THE parents of stab victim Craig Hepburn have said their son believed in bringing back the death penalty.
Dignified Carole and Alex Hepburn, of Linwood, Paisley, sat through every day of the five-week trial with Craig’s younger brother Andrew and other family members at Leeds Crown Court.
They had to listen to harrowing evidence about their son’s last hours and how the two killers tried to blame each other for the shocking crime.
Craig, 19, was stabbed 11 times in an unprovoked attack in Marsden on July 6 last year. He died from his injuries the afternoon after the attack in hospital.
Only hours earlier he had been entertaining drinkers in a Marsden pub by playing his bagpipes.
Luke Elliott, 23, of Cowlersley, and Anthony Driver, 36, of Marsden, went on trial for his murder at Leeds and yesterday both were convicted.
Elliott was convicted of murder and Driver of the manslaughter of Craig.
Elliott was also convicted of the attempted murder of Craig’s friend, Conor Paton, but Driver was acquitted.

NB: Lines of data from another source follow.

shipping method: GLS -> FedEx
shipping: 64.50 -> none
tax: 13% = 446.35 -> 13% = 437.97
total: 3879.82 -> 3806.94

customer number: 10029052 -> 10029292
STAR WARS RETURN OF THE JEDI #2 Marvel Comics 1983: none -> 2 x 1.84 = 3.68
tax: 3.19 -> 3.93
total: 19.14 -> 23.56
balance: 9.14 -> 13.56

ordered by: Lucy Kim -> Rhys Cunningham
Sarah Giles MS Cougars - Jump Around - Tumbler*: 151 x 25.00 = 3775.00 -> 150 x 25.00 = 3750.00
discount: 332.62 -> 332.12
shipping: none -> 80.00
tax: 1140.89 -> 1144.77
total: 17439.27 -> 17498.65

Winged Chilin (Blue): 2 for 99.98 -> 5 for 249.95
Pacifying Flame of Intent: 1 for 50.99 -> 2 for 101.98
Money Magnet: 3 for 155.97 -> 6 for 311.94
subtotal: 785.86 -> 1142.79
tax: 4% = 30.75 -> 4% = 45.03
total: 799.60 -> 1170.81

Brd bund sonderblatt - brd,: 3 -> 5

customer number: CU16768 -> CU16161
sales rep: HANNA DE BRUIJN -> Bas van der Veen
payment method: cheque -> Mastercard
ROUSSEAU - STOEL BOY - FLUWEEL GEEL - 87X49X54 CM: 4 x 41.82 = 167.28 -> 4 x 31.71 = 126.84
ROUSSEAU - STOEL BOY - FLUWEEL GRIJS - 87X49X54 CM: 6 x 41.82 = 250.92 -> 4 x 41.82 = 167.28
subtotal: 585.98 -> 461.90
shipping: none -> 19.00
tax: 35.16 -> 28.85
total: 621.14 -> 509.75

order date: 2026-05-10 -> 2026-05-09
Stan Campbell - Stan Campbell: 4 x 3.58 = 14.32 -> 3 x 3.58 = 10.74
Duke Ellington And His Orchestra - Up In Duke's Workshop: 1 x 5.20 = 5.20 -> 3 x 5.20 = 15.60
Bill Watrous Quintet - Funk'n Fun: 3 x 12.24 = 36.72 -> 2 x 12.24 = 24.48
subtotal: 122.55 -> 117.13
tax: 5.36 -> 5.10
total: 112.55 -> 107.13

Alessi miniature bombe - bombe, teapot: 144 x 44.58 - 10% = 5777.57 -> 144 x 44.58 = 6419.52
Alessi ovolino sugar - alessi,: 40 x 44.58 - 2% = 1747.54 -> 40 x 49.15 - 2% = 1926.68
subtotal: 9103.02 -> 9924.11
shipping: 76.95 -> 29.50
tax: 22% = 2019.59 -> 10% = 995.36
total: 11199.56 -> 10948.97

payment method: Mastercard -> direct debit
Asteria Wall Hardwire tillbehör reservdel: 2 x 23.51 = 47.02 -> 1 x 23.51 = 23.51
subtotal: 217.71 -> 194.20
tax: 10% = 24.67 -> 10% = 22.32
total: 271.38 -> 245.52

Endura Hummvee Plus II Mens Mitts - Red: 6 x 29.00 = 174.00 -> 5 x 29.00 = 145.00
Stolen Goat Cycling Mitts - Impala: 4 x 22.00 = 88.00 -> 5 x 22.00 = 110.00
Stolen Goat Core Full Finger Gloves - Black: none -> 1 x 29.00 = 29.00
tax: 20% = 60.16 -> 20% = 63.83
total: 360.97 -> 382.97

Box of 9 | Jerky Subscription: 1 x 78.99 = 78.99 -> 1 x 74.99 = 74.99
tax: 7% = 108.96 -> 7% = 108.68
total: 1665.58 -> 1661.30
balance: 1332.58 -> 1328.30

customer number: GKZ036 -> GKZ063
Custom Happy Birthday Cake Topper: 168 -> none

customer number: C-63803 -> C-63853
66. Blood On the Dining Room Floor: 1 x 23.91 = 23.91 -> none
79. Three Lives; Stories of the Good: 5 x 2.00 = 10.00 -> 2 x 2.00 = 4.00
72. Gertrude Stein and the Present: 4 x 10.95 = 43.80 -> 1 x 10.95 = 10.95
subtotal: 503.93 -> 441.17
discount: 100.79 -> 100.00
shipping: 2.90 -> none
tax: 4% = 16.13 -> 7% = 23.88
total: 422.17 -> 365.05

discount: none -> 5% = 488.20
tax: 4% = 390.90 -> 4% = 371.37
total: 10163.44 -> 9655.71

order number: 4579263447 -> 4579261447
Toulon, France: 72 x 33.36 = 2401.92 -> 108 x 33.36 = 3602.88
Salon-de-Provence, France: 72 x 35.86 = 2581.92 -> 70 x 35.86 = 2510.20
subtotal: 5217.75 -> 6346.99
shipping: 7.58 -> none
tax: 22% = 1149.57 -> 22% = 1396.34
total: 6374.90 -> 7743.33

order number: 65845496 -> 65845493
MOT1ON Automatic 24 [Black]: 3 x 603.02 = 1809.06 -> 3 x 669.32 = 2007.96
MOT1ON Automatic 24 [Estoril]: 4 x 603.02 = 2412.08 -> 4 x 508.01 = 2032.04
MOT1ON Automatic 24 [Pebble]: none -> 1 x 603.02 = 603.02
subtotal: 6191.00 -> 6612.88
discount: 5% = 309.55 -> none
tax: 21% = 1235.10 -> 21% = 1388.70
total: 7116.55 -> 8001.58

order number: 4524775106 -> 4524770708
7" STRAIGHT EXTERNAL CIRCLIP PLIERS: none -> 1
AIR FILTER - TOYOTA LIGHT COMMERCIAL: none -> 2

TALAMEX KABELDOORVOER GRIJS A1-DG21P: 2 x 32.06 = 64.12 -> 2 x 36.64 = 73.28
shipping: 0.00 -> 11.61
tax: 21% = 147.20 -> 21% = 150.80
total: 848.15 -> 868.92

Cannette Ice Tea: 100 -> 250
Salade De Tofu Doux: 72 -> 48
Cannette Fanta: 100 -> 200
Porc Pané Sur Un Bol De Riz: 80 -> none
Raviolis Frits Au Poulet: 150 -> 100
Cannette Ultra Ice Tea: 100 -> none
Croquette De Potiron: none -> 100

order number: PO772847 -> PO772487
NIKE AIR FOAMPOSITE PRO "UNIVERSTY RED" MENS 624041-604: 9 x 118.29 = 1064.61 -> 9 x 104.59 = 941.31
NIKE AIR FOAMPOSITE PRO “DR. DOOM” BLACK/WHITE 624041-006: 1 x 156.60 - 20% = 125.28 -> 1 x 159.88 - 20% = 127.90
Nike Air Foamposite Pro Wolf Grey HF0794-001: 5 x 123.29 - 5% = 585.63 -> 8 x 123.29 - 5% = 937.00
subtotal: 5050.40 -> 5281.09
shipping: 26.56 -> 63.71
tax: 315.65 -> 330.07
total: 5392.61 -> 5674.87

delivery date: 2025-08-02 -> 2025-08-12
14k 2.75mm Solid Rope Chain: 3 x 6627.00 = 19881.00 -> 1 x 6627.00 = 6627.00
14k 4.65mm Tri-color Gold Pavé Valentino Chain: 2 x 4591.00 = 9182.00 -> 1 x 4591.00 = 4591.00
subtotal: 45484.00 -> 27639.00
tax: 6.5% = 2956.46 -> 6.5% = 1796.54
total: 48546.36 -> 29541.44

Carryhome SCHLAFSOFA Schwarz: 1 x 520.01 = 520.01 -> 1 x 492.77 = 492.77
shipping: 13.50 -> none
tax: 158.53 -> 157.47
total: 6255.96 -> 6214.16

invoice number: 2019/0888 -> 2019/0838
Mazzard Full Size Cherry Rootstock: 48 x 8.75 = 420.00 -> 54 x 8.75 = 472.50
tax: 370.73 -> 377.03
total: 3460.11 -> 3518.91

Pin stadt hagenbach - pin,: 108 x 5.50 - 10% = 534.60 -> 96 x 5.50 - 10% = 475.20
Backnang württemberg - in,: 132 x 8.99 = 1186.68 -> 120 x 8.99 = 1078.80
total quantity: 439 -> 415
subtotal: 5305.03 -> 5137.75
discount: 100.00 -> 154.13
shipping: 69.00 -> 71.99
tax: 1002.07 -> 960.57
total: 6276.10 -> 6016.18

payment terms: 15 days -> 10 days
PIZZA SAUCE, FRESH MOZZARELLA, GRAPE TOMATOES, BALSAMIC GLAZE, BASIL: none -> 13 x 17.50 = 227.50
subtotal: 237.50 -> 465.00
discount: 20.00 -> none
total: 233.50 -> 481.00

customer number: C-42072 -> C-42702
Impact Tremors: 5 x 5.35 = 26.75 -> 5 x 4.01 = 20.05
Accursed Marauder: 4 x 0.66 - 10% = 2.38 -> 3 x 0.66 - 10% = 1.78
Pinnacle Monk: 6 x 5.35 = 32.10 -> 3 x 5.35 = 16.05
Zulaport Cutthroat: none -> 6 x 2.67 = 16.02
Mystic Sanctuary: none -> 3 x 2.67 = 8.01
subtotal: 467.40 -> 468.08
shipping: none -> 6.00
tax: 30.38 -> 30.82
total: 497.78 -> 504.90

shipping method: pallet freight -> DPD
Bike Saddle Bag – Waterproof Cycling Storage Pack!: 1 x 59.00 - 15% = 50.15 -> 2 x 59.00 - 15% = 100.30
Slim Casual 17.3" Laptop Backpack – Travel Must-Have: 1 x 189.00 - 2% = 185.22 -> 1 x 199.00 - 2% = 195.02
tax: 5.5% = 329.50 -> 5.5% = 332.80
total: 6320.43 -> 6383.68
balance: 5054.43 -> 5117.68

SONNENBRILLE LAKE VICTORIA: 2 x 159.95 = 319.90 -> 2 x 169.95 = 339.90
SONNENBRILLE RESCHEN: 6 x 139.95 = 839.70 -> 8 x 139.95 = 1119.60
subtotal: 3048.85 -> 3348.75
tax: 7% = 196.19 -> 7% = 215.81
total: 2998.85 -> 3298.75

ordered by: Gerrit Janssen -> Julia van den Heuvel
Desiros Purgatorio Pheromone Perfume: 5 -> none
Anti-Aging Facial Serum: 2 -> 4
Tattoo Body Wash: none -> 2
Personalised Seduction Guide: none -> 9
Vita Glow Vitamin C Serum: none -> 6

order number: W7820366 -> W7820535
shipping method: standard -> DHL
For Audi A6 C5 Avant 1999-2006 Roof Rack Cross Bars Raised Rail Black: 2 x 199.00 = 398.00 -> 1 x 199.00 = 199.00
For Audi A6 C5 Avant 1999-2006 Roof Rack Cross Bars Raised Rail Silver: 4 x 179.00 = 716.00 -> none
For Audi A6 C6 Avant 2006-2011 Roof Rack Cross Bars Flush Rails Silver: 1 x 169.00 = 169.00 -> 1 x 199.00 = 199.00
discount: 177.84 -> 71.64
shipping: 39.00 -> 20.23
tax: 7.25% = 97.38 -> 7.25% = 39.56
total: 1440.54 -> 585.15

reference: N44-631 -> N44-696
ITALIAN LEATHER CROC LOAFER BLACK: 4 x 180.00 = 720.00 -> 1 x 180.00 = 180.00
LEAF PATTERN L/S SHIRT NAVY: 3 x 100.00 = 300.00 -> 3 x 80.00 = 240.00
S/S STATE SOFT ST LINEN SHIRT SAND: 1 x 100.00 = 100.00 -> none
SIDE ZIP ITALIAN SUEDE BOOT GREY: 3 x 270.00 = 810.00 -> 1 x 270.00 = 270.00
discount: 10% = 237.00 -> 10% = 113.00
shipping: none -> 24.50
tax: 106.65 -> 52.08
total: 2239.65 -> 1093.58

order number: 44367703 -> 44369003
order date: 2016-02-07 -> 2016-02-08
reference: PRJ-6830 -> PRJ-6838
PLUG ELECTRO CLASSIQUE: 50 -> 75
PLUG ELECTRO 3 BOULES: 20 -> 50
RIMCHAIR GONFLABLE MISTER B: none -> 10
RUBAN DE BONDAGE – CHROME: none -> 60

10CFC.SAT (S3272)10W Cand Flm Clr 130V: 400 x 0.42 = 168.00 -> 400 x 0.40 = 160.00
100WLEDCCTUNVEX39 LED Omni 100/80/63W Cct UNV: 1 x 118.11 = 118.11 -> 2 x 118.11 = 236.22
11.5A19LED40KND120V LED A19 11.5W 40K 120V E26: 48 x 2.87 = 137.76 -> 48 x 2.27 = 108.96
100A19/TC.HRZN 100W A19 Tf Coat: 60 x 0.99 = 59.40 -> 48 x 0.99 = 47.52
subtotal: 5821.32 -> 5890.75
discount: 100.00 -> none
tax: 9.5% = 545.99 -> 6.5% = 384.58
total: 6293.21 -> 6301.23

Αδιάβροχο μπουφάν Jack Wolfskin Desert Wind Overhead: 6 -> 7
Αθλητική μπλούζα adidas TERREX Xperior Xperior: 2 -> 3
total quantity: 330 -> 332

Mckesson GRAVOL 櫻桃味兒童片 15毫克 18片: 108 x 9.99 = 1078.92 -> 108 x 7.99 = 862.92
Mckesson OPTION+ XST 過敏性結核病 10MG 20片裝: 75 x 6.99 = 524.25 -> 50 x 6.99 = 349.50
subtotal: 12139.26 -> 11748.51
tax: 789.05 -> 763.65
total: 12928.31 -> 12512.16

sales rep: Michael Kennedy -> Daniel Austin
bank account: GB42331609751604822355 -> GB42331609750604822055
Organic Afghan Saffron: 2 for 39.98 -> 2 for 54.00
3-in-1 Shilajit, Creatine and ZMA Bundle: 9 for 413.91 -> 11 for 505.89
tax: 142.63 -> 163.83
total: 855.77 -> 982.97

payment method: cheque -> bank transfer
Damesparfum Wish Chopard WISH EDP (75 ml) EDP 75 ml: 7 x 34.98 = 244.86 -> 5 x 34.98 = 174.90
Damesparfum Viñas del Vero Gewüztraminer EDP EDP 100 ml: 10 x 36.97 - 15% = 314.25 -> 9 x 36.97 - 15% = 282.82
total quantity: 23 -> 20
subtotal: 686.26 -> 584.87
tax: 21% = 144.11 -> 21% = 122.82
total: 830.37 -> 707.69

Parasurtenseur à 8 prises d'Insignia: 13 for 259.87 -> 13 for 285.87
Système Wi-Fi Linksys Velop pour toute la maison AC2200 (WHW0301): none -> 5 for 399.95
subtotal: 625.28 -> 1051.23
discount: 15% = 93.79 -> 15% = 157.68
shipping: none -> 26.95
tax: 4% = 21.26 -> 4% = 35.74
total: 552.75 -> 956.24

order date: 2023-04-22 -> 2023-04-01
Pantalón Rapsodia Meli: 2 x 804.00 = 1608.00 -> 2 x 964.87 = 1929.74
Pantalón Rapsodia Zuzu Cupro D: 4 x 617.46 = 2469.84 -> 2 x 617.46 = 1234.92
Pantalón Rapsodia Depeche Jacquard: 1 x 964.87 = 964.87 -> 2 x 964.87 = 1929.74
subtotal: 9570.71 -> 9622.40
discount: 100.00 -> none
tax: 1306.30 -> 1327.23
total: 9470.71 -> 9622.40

Mr Hepburn said: “Craig would see the news and said he thought killers should be hanged rather than rot in jail for years.
“Whatever sentence is passed it will never be enough.
“Craig was so caring and always laughing. Our lives will never be the same again.”
Mr Hepburn said his family had previously experienced the devastating loss of a child when their daughter Nicola died in 1990 aged two years nine months. She passed away from liver failure.
He said: “When we lost Nicola we grieved and when Craig was born three years later he brought so much joy to our lives.
“His death has brought us a heart-breaking grief and we have no new arrival this time to ease the pain.”
Mr Hepburn praised his son Andrew and Craig’s friend Conor Paton, who survived the attack, for the way they have coped since losing Craig who was a ‘big part of their lives’ and the dignity they have shown attending the trial.
He also thanked the police and paramedics who attended to the 999 call for Craig and officers from West Yorkshire Police Homicide and Major Enquiry Team and the Crown Prosecution Service, led by Peter Moulson QC.